Search code examples
rfunctionradixapply

R: rownames, colnames, dimnames and names in apply


I would like to use apply to run across the rows of a matrix, and I would like to use the rowname of the current row in my function. It seems you can't use rownames, colnames, dimnames or names directly inside the function. I am aware that I can probably create a workaround based on information in this question.

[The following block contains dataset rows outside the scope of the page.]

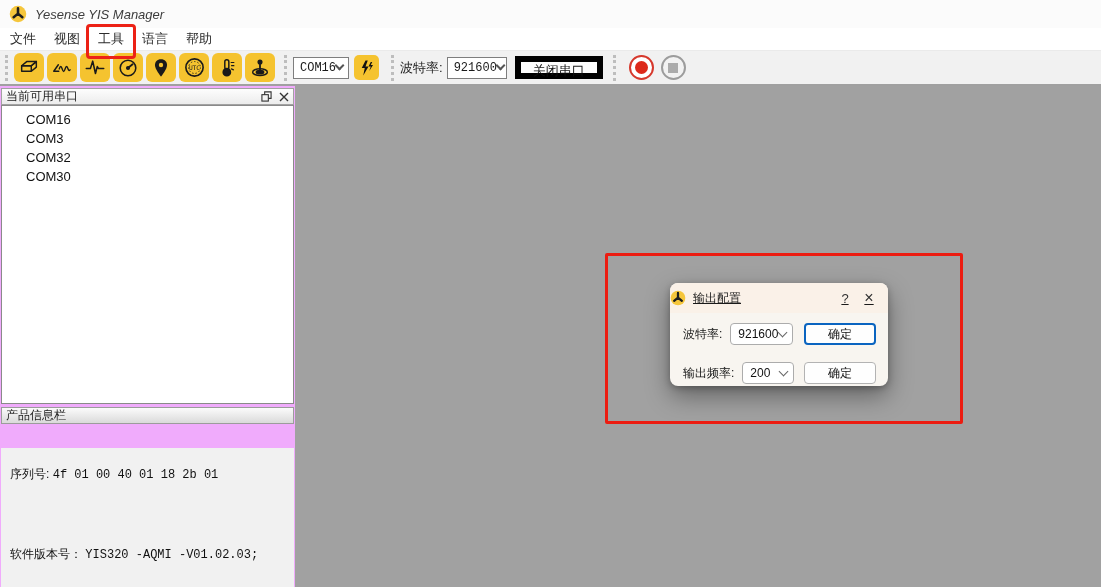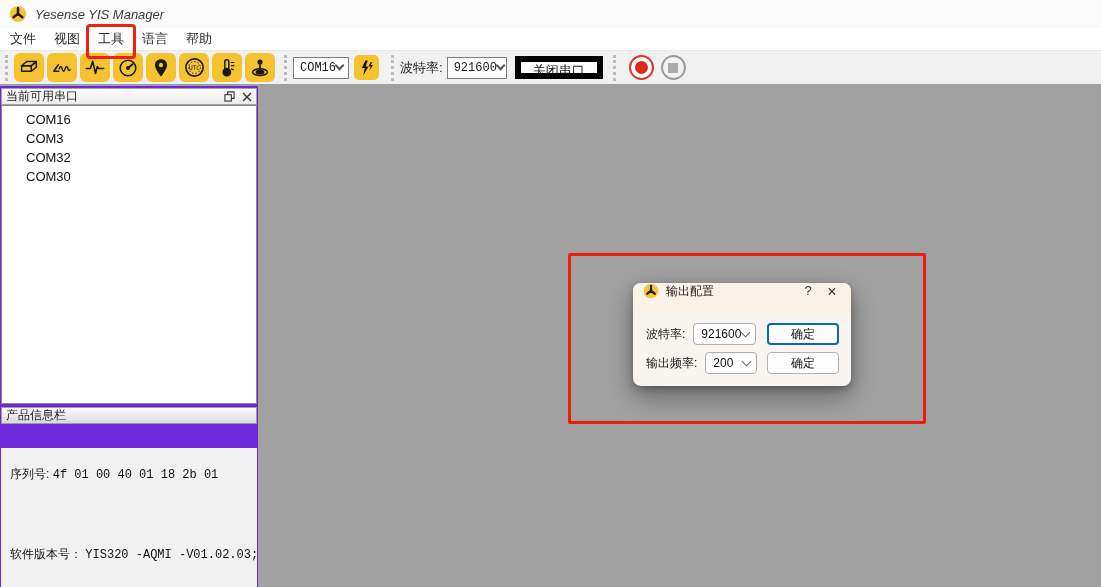--- a/index.html
+++ b/index.html
@@ -45,7 +45,7 @@
 
   
   .content { display:flex; height:501px; }
-  .left-panel { width:258px; flex:none; background:#6d28d9; position:relative; }
+  .left-panel { width:295px; flex:none; background:#f0abfc; position:relative; }
   .dock-header { position:absolute; left:1px; right:1px; top:2px; height:17px; border:1px solid #a2a2a2;
       background:linear-gradient(#fdfdfd,#ececec); display:flex; align-items:center; font-size:12px; color:#222; }
   .dock-header .dh-title { padding-left:4px; }

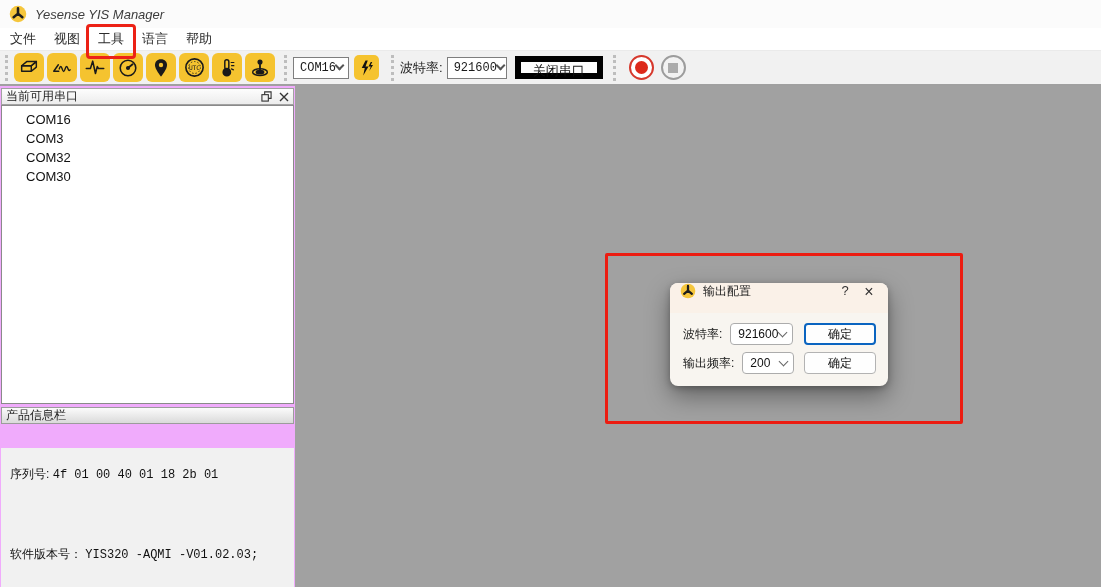--- a/index.html
+++ b/index.html
@@ -72,7 +72,7 @@
   
   .dialog { position:absolute; left:375px; top:197px; width:218px; height:103px; border-radius:8px;
       background:#f8f5f0; box-shadow:0 10px 24px rgba(0,0,0,.38), 0 2px 6px rgba(0,0,0,.25); z-index:10; overflow:hidden; }
-  .dlg-titlebar { height:30px; background:#faf1e8; display:flex; align-items:flex-start; padding-left:10px; }
+  .dlg-titlebar { height:30px; background:#faf1e8; display:flex; align-items:center; padding-left:0;text-decoration:underline; }
   .dlg-logo { width:16px; height:16px; flex:none; }
   .dlg-title { margin-left:7px; font-size:12px; color:#1b1b1b; }
   .dlg-help { margin-left:auto; width:22px; text-align:center; font-size:13px; color:#333; cursor:pointer; }

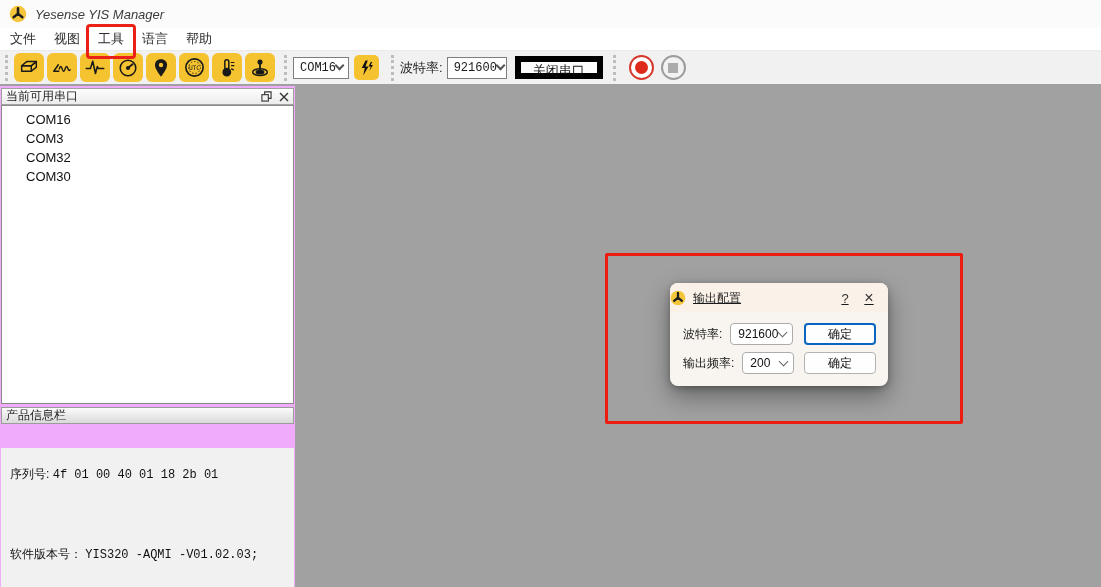--- a/index.html
+++ b/index.html
@@ -79,7 +79,7 @@
   .dlg-close { width:26px; text-align:center; font-size:16px; color:#333; margin-right:6px; cursor:pointer; }
   .dlg-body { padding:10px 12px 0 13px; }
   .dlg-row { display:flex; align-items:center; height:22px; }
-  .dlg-row + .dlg-row { margin-top:7px; }
+  .dlg-row + .dlg-row { margin-top:17px; }
   .dlg-label { font-size:12px; color:#161616; flex:none; }
   .dlg-combo { background:#fff; border:1px solid #acacac; border-radius:4px; height:22px;
       display:flex; align-items:center; margin-left:8px; cursor:pointer; }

But my question is how does apply handle row and column names of the array in it's first argument, and the assignment of names to objects created inside the function called by apply? It seems a bit inconsistent, as I hope to show by the following example. Is there a reason why it was designed like this?

# Toy data
m <- matrix( runif(9) , nrow = 3 )
rownames(m) <- LETTERS[1:3]
colnames(m) <- letters[1:3]
m
          a         b           c
A 0.5092062 0.3786139 0.120436569
B 0.7563015 0.7127949 0.003358308
C 0.8794197 0.3059068 0.985197273

# These return NULL
apply( m , 1 , FUN = function(x){ rownames(x) } )
NULL
apply( m , 1 , FUN = function(x){ colnames(x) } )
NULL
apply( m , 1 , FUN = function(x){ dimnames(x) } )
NULL

# But...
apply( m , 1 , FUN = function(x){ names(x) } )
     A   B   C  
[1,] "a" "a" "a"
[2,] "b" "b" "b"
[3,] "c" "c" "c"
# This looks like a column-wise matrix of colnames, with the rownames of m as the column names to me

# And further you can get...
n <- apply( m , 1 , FUN = function(x){ names(x) } )
dimnames(n)
[[1]]
NULL

[[2]]
[1] "A" "B" "C"

# But you can't do...
apply( m , 1 , FUN = function(x){ n <- names(x); dimnames(n) } )
NULL

I just want to understand what happens internally in apply? Many thanks.


Solution

  • I think your confusion stems from the fact that apply does not pass an array (or matrix) to the function specified in FUN.

    It passes each row of the matrix in turn. Each row is itself "only" a (named) vector:

    > m[1,]
             a          b          c 
    0.48768161 0.61447934 0.08718875 
    

    So your function has only this named vector to work with.

    For your middle example, as documented in apply:

    If each call to FUN returns a vector of length n, then apply returns an array of dimension c(n, dim(X)[MARGIN]) if n > 1. If n equals 1, apply returns a vector if MARGIN has length 1 and an array of dimension dim(X)[MARGIN] otherwise.

    So function(x) names(x) returns a vector of length 3 for each row, so the final result is the matrix you see. But that matrix is being constructed at the end of the apply function, on the results of FUN being applied to each row individually.